Give back the entries that follow exactly as written. Any picture gets left out.

_ _ _ _ _

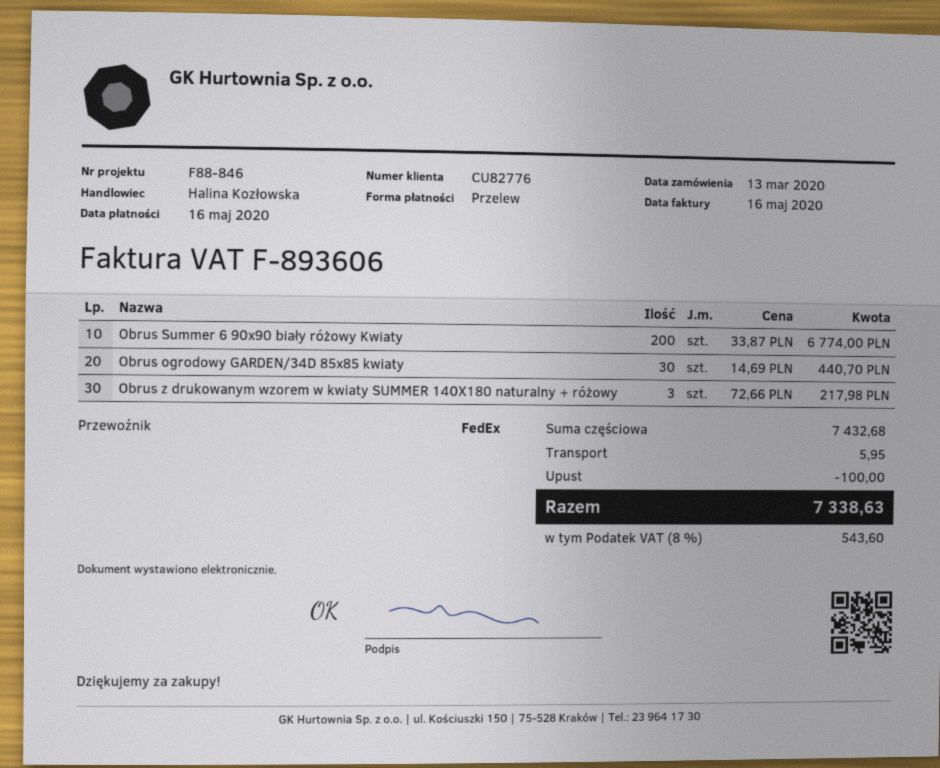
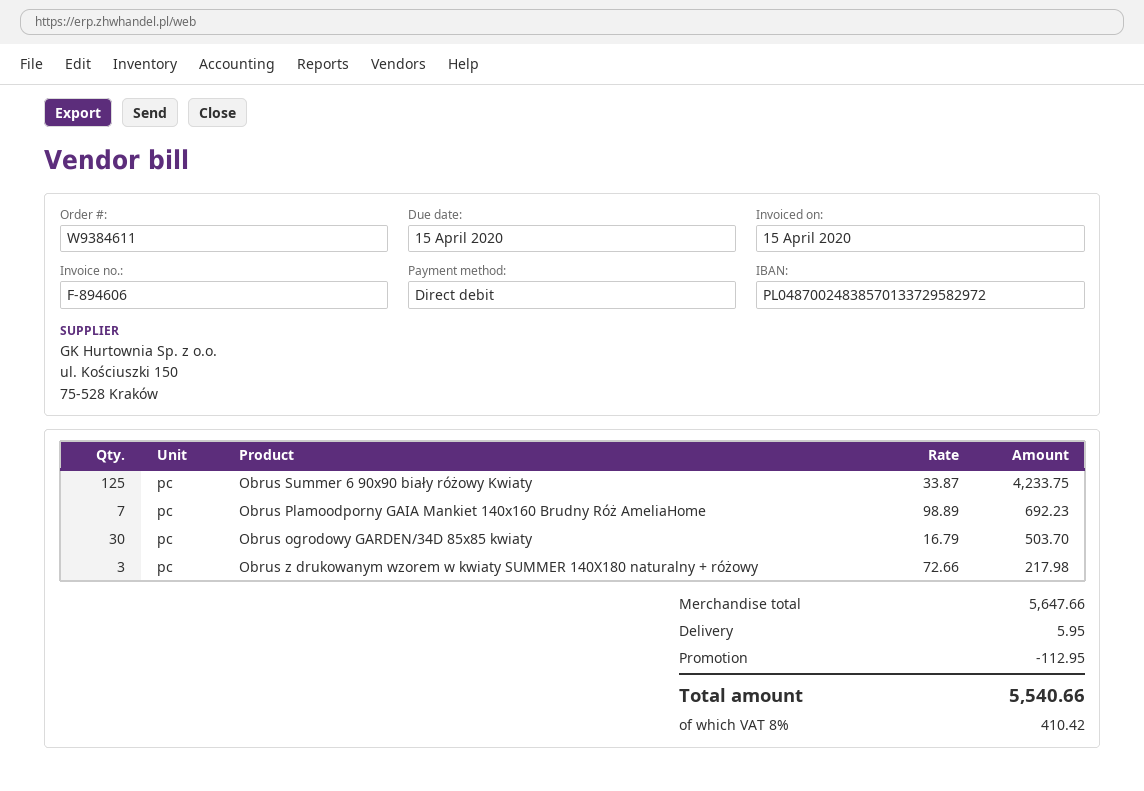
invoice number: F-893606 -> F-894606
invoice date: 2020-05-16 -> 2020-04-15
due date: 2020-05-16 -> 2020-04-15
payment method: bank transfer -> direct debit
Obrus Summer 6 90x90 biały różowy Kwiaty: 200 x 33.87 = 6774.00 -> 125 x 33.87 = 4233.75
Obrus ogrodowy GARDEN/34D 85x85 kwiaty: 30 x 14.69 = 440.70 -> 30 x 16.79 = 503.70
Obrus Plamoodporny GAIA Mankiet 140x160 Brudny Róż AmeliaHome: none -> 7 x 98.89 = 692.23
subtotal: 7432.68 -> 5647.66
discount: 100.00 -> 112.95
tax: 8% = 543.60 -> 8% = 410.42
total: 7338.63 -> 5540.66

_ _ _ _ _

- **Task response**:
invoice number: F-893606 -> F-894606
invoice date: 2020-05-16 -> 2020-04-15
due date: 2020-05-16 -> 2020-04-15
payment method: bank transfer -> direct debit
Obrus Summer 6 90x90 biały różowy Kwiaty: 200 x 33.87 = 6774.00 -> 125 x 33.87 = 4233.75
Obrus ogrodowy GARDEN/34D 85x85 kwiaty: 30 x 14.69 = 440.70 -> 30 x 16.79 = 503.70
Obrus Plamoodporny GAIA Mankiet 140x160 Brudny Róż AmeliaHome: none -> 7 x 98.89 = 692.23
subtotal: 7432.68 -> 5647.66
discount: 100.00 -> 112.95
tax: 8% = 543.60 -> 8% = 410.42
total: 7338.63 -> 5540.66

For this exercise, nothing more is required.